Rail-to-Dulles: More FUBAR than Ever

Back when Tim Kaine was governor, he handed control over the Rail-to-Dulles heavy rail project to the Metropolitan Washington Airports Authority over the objections of those who thought that a multi-state authority might not represents the interests of Virginians.

Well, it turns out that “not represent the interests of” was an under-statement. “Trample on” the interests of Virginians would be more like it. No, make that “run the interests of Virginians through the wood chipper.”

Last week the MWAA board resolved, contrary to Virginia’s long-held Right to Work law, to require any contractor winning the bid for Phase 2 of the Rail-to-Dulles project to have a labor agreement. As a Washington Examiner editorial notes, because unions represent only a tiny percentage of Virginia construction workers, most employees hired for the job will be union members from other states. Moreover, union wage rates and the lessening of competition to union-shop contractors likely will add between $350 million and $750 million to the bid.

Where will the money come for all this boodle? Let’s put it this way: It won’t come from Maryland or Washington, D.C., taxpayers, who won’t share any of the burden of funding the MWAA’s decisions. Most likely, the funds will come from drivers on the Dulles Toll Road, who have already been socked with pay for most of Phase 1. Or, who knows, maybe Virginia taxpayers generally may have to pony up.

Speaking of paying for the Rail-to-Dulles project, I have received interesting correspondence from Gary Woodward with Hurley’s Auto Audio in Tysons Corner. Tysons “landowners” are paying for a modest portion of extending Metro to their neck of the woods by means of a special tax district. But, according to Woodward, many landowners are just passing the cost on to their tenants. Writes Woodward:

“Most tenants who lease property in tysons have what is called a triple net lease. This lease is a lease in which all expenses (insurance, upkeep, management, and TAXES) are paid by the tenants. This puts the tenants who were railroaded into paying the tax (without input to the Tysons landowners) without representation. In fact we are paying the tax to develop ourselves out of a small business location. Paying for our own poison.”

Wow, this project just goes from bad to worse. This looks like an issue custom-made for Jamie Radtke, the former Tea Party chair running for the Republican nomination. It won’t work to George Allen’s favor the same way, as he championed the Rt. 288 project in Chesterfield/Henrico Counties long ago… although, I must say, the scale and abuse of that boondoggle pales in comparison to the Rail-to-Dulles fiasco, which, like everything in Northern Virginia, is bigger and more grandiose than anything in Richmond.

Watch out, Tim Kaine, you’d better get your talking points in order!

Update: After pondering this post, I do wonder if the Examiner got the whole story.

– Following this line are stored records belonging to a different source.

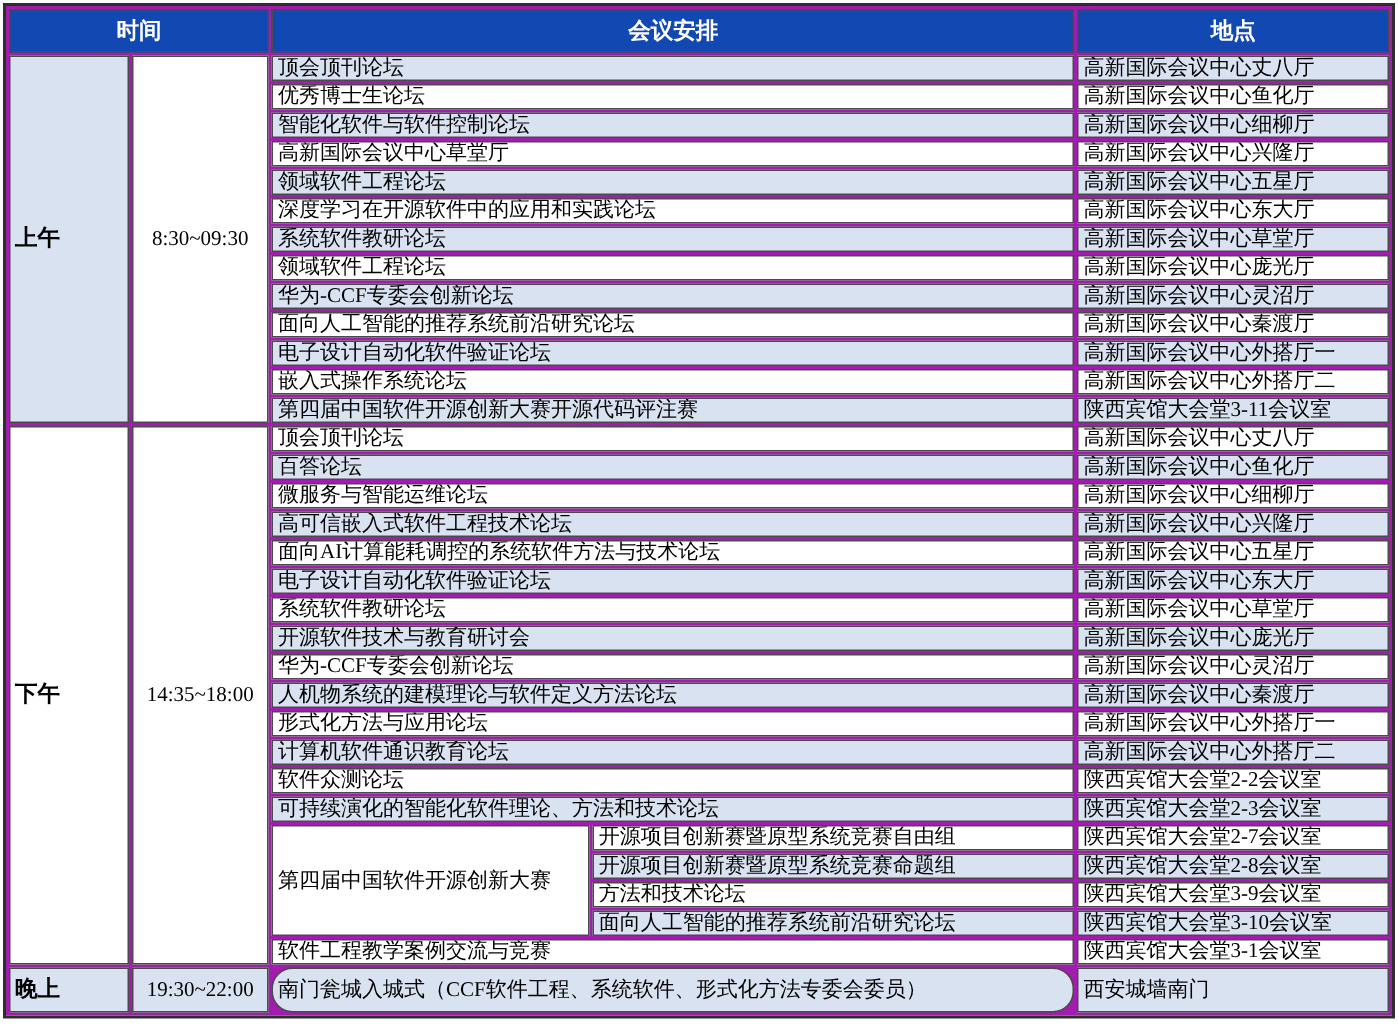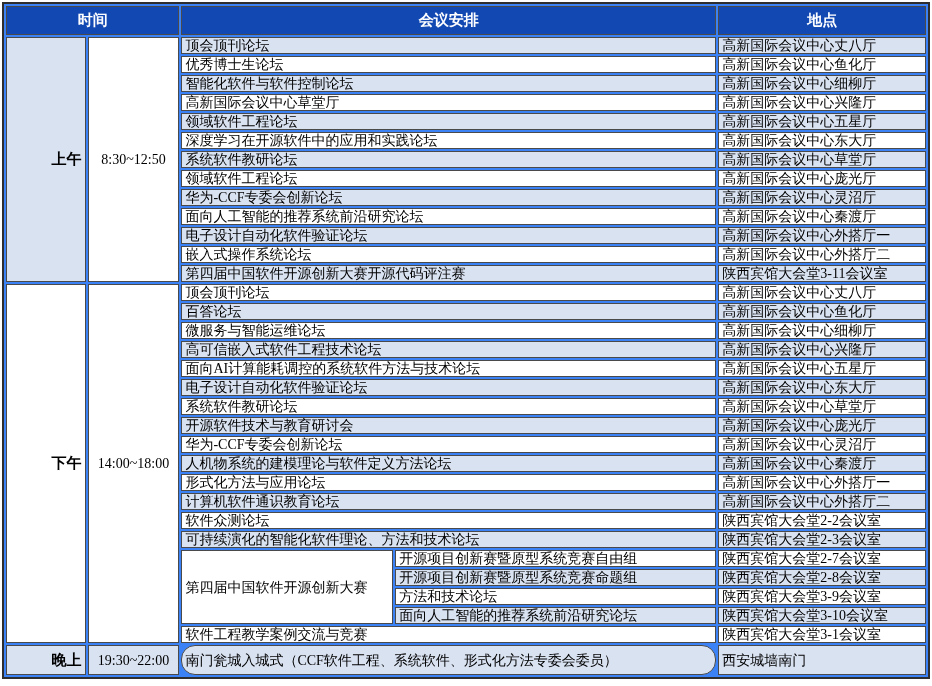--- a/index.html
+++ b/index.html
@@ -24,7 +24,7 @@
   table.schedule {
     border-collapse: separate;
     border-spacing: 2px;
-    background: #3b82f6;
+    background: #a21caf;
     table-layout: fixed;
   }
   th, td {

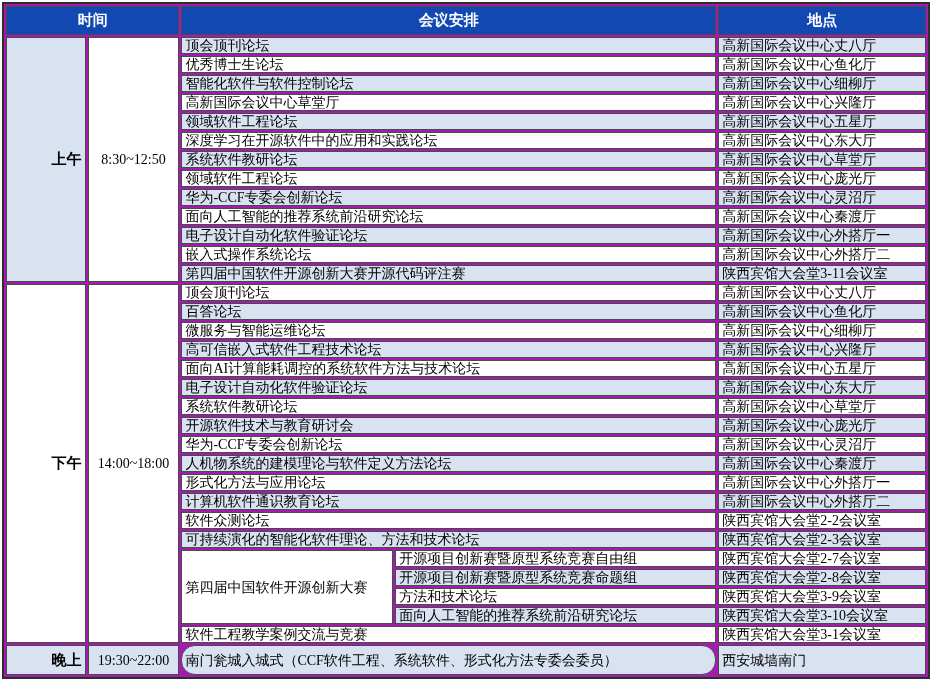--- a/index.html
+++ b/index.html
@@ -55,7 +55,7 @@
   td.period-cell {
     font-weight: bold;
     font-size: 15px;
-    text-align: right;
+    text-align: left;
   }
   td.time-cell {
     text-align: center;

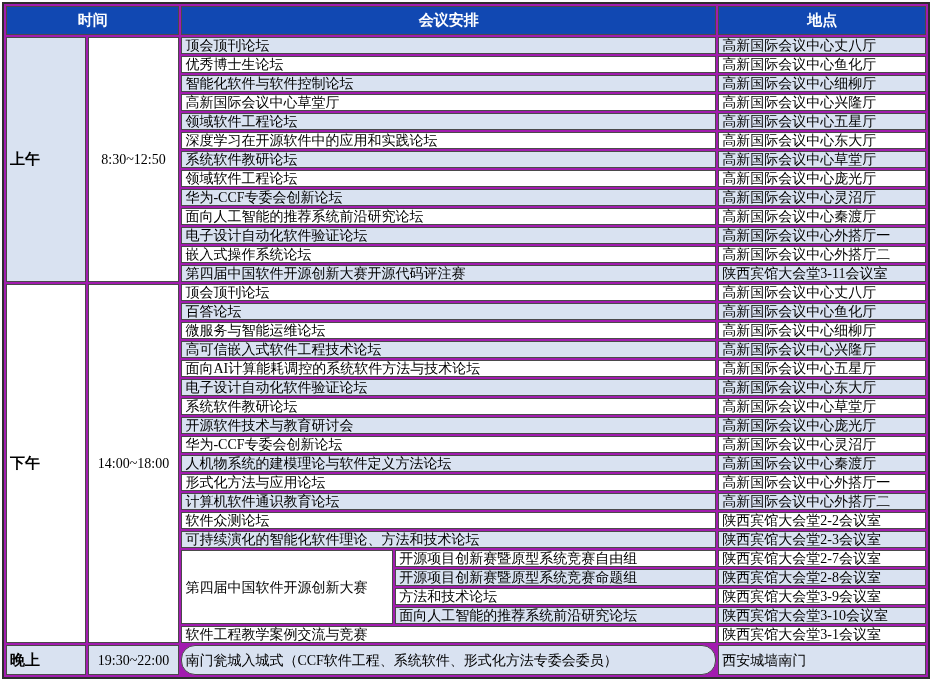--- a/index.html
+++ b/index.html
@@ -90,7 +90,7 @@
       <tbody id="schedule-body">
           <tr>
             <td class="period-cell tint" rowspan="13">上午</td>
-            <td class="time-cell" rowspan="13">8:30~12:50</td>
+            <td class="time-cell" rowspan="13">8:30~09:30</td>
             <td class="tint" colspan="2">顶会顶刊论坛</td>
             <td class="tint">高新国际会议中心丈八厅</td>
           </tr>

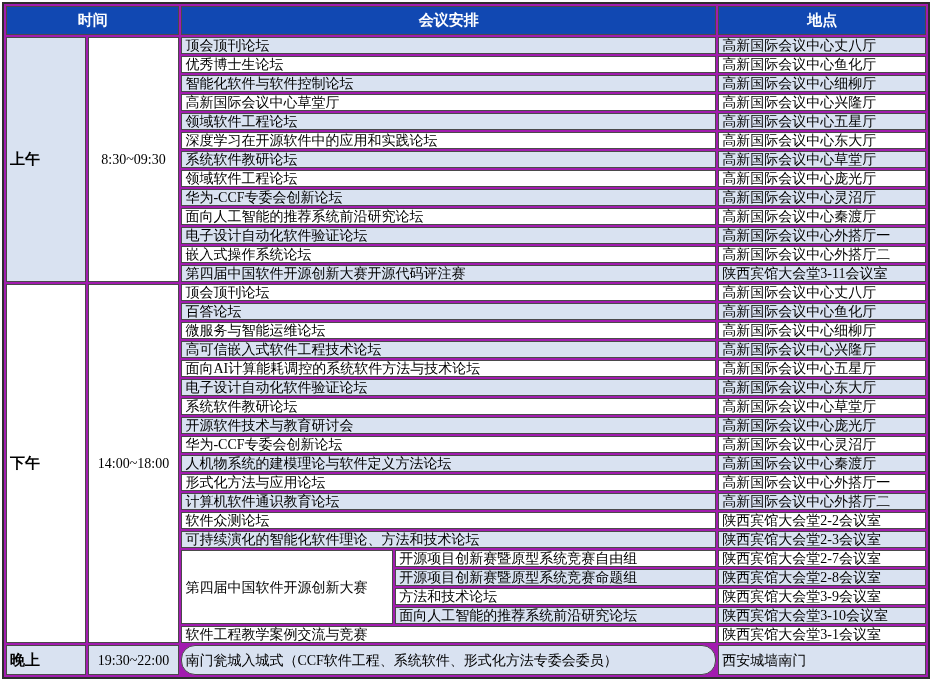--- a/index.html
+++ b/index.html
@@ -144,7 +144,7 @@
           </tr>
           <tr>
             <td class="period-cell" rowspan="19">下午</td>
-            <td class="time-cell" rowspan="19">14:00~18:00</td>
+            <td class="time-cell" rowspan="19">14:35~18:00</td>
             <td colspan="2">顶会顶刊论坛</td>
             <td>高新国际会议中心丈八厅</td>
           </tr>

Uncle Sam is helping to pay for Phase 1. Are the Phase 1 contractors required to use union-contract labor as a condition of the Davis-Bacon Act? (No, I’m not related to that Bacon.) If any federal money is being used for Phase 2, could it be that the MWAA had no choice but to comply? Does anyone know the answer?

Second update: It appears that the Examiner got the story exactly right. Read an extended (if adversarial) commentary in “The Truth about Project Labor Agreements” website. The MWAA’s action is extraordinary. I think this issue will prove to be highly damaging to Tim Kaine in his (anticipated) campaign for U.S. Senate.

Third update: I must correct an error that appeared in the original post. (I have deleted the offending passage from the post because, once corrected, it is no longer germane.) Drawing from the Examiner editorial (third paragraph, last sentence), I stated that the decision by the MWAA board to build a modified underground Metro station would add $330 million to Phase 2 of the Rail-to-Dulles project. That was incorrect. It would actually reduce the cost by $330 compared to the most recent financing plan, although the alternative selected would be roughly $330 more expensive than a cheaper, above-ground option that also had been considered.